Si intitola Journey il nuovo EP del musicista,  DJ e producer Marco Moreggia.

Il disco, che esce su Mystic Records,  esclusivamente in vinile e a tiratura limitata, rappresenta un “viaggio” musicale suddiviso in tre tracce,  risultato di un ispirato e meticoloso lavoro in studio e di riuscite collaborazioni.

Il primo brano è un omaggio al grande compositore Moondog, il vichingo della sesta avenue, impreziosito dalla voce di Mila, cui segue una suite electronic-jazz scandita dall’elegante performance alla tromba di Fabrizio Bosso.
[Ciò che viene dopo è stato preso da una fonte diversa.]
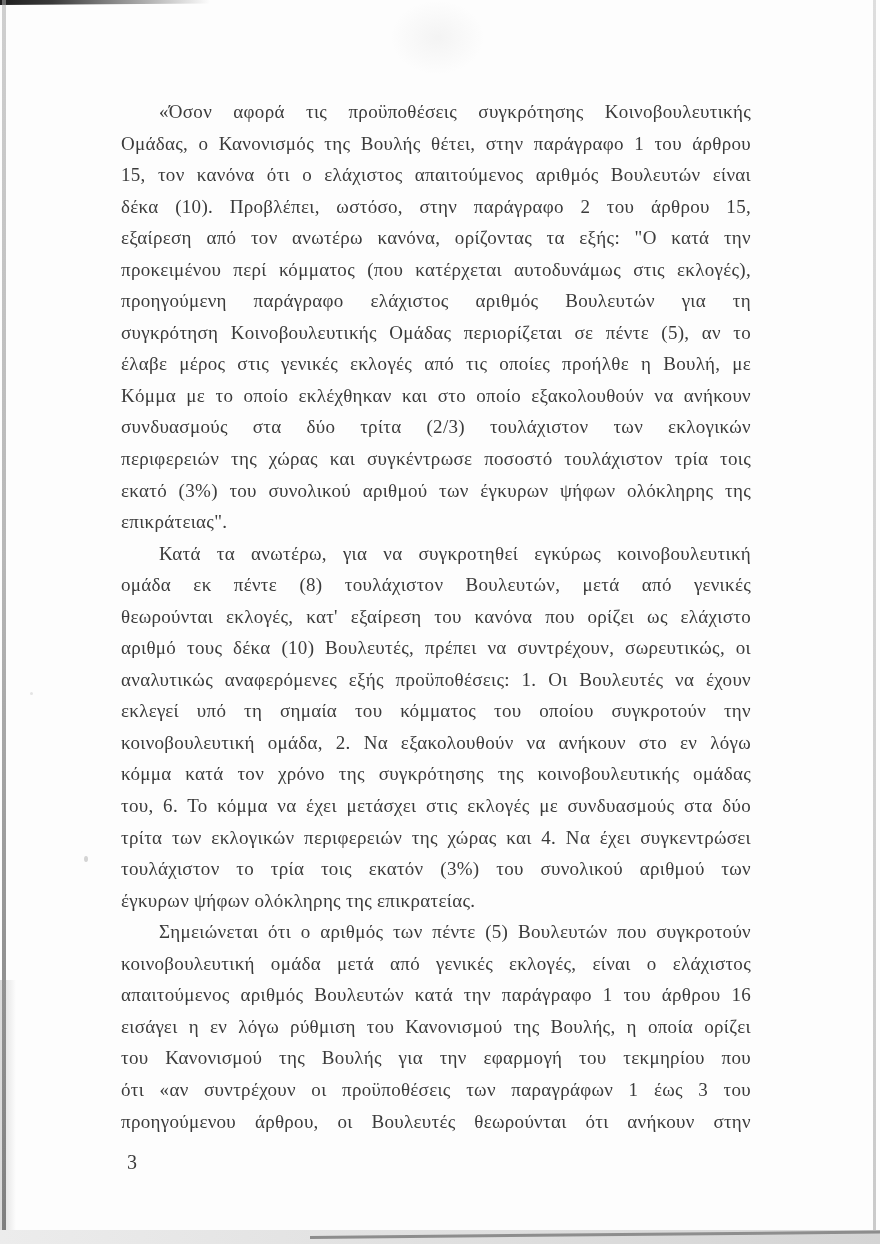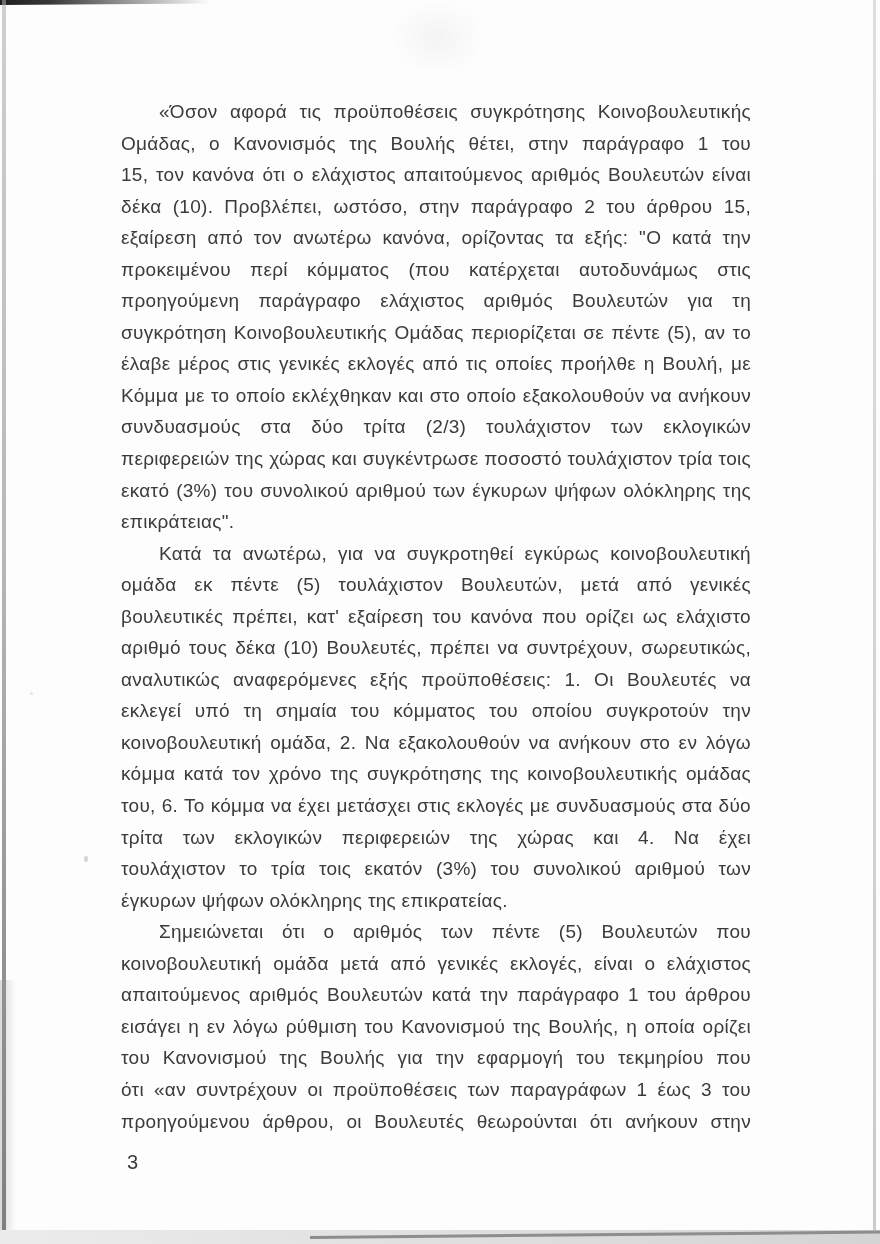--- a/index.html
+++ b/index.html
@@ -6,21 +6,21 @@
     margin: 0;
     padding: 0;
     background: #ffffff;
   }
   .scan-page {
     position: relative;
     width: 880px;
     height: 1244px;
     background: #fdfdfd;
     overflow: hidden;
-    font-family: Liberation Sans, sans-serif;
+    font-family: Liberation Serif, serif;
   }
   
   .top-edge-shadow {
     position: absolute;
     top: 0; left: 0;
     width: 210px; height: 5px;
     background: linear-gradient(to right, #1e1e1e 0%, #3a3a3a 25%, #8a8a8a 55%, rgba(200,200,200,0) 100%);
     transform: rotate(-0.4deg);
     transform-origin: left top;
   }
@@ -136,22 +136,22 @@
       <div class="line">προκειμένου περί κόμματος (που κατέρχεται αυτοδυνάμως στις εκλογές),</div>
       <div class="line">προηγούμενη παράγραφο ελάχιστος αριθμός Βουλευτών για τη</div>
       <div class="line">συγκρότηση Κοινοβουλευτικής Ομάδας περιορίζεται σε πέντε (5), αν το</div>
       <div class="line">έλαβε μέρος στις γενικές εκλογές από τις οποίες προήλθε η Βουλή, με</div>
       <div class="line">Κόμμα με το οποίο εκλέχθηκαν και στο οποίο εξακολουθούν να ανήκουν</div>
       <div class="line">συνδυασμούς στα δύο τρίτα (2/3) τουλάχιστον των εκλογικών</div>
       <div class="line">περιφερειών της χώρας και συγκέντρωσε ποσοστό τουλάχιστον τρία τοις</div>
       <div class="line">εκατό (3%) του συνολικού αριθμού των έγκυρων ψήφων ολόκληρης της</div>
       <div class="line last-left">επικράτειας".</div>
       <div class="line first">Κατά τα ανωτέρω, για να συγκροτηθεί εγκύρως κοινοβουλευτική</div>
-      <div class="line">ομάδα εκ πέντε (5) τουλάχιστον Βουλευτών, μετά από γενικές</div>
-      <div class="line">βουλευτικές πρέπει, κατ' εξαίρεση του κανόνα που ορίζει ως ελάχιστο</div>
+      <div class="line">ομάδα εκ πέντε (8) τουλάχιστον Βουλευτών, μετά από γενικές</div>
+      <div class="line">θεωρούνται εκλογές, κατ' εξαίρεση του κανόνα που ορίζει ως ελάχιστο</div>
       <div class="line">αριθμό τους δέκα (10) Βουλευτές, πρέπει να συντρέχουν, σωρευτικώς, οι</div>
       <div class="line">αναλυτικώς αναφερόμενες εξής προϋποθέσεις: 1. Οι Βουλευτές να έχουν</div>
       <div class="line">εκλεγεί υπό τη σημαία του κόμματος του οποίου συγκροτούν την</div>
       <div class="line">κοινοβουλευτική ομάδα, 2. Να εξακολουθούν να ανήκουν στο εν λόγω</div>
       <div class="line">κόμμα κατά τον χρόνο της συγκρότησης της κοινοβουλευτικής ομάδας</div>
       <div class="line">του, 6. Το κόμμα να έχει μετάσχει στις εκλογές με συνδυασμούς στα δύο</div>
       <div class="line">τρίτα των εκλογικών περιφερειών της χώρας και 4. Να έχει συγκεντρώσει</div>
       <div class="line">τουλάχιστον το τρία τοις εκατόν (3%) του συνολικού αριθμού των</div>
       <div class="line last-left">έγκυρων ψήφων ολόκληρης της επικρατείας.</div>
       <div class="line first">Σημειώνεται ότι ο αριθμός των πέντε (5) Βουλευτών που συγκροτούν</div>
Chiude l’EP il “cosmic mix”, ovvero la porta d’accesso verso il momento più intenso e forse personale, una dedica ad un amico scomparso prematuramente.

Tre tracce avvolgenti che conducono l’immaginazione di chi ascolta verso luoghi lontani, proprio come all’interno di una ricerca interiore che si dipana tra le variabili della musica elettronica; queste ultime sono interpretate con stile da Marco Moreggia, artista capace di materializzare in musica le sue diverse anime sonore.

Il suo sound non soltanto riesce nella capacità di conquistare e coinvolgere il dancefloor senza cedimenti, ma allo stesso tempo possiede una ricchezza e varietà di stili e influenze che sono il risultato della sua ultra decennale esperienza sulla scena clubbing italiana ed internazionale.

In occasione dell’uscita di Journey, abbiamo avuto l’opportunità di parlarne direttamente con Marco Moreggia: l’artista ha risposto ad alcune domande per raccontarsi ai lettori di Just Baked.

Da poche settimane è uscito il tuo ultimo EP, dal titolo Journey.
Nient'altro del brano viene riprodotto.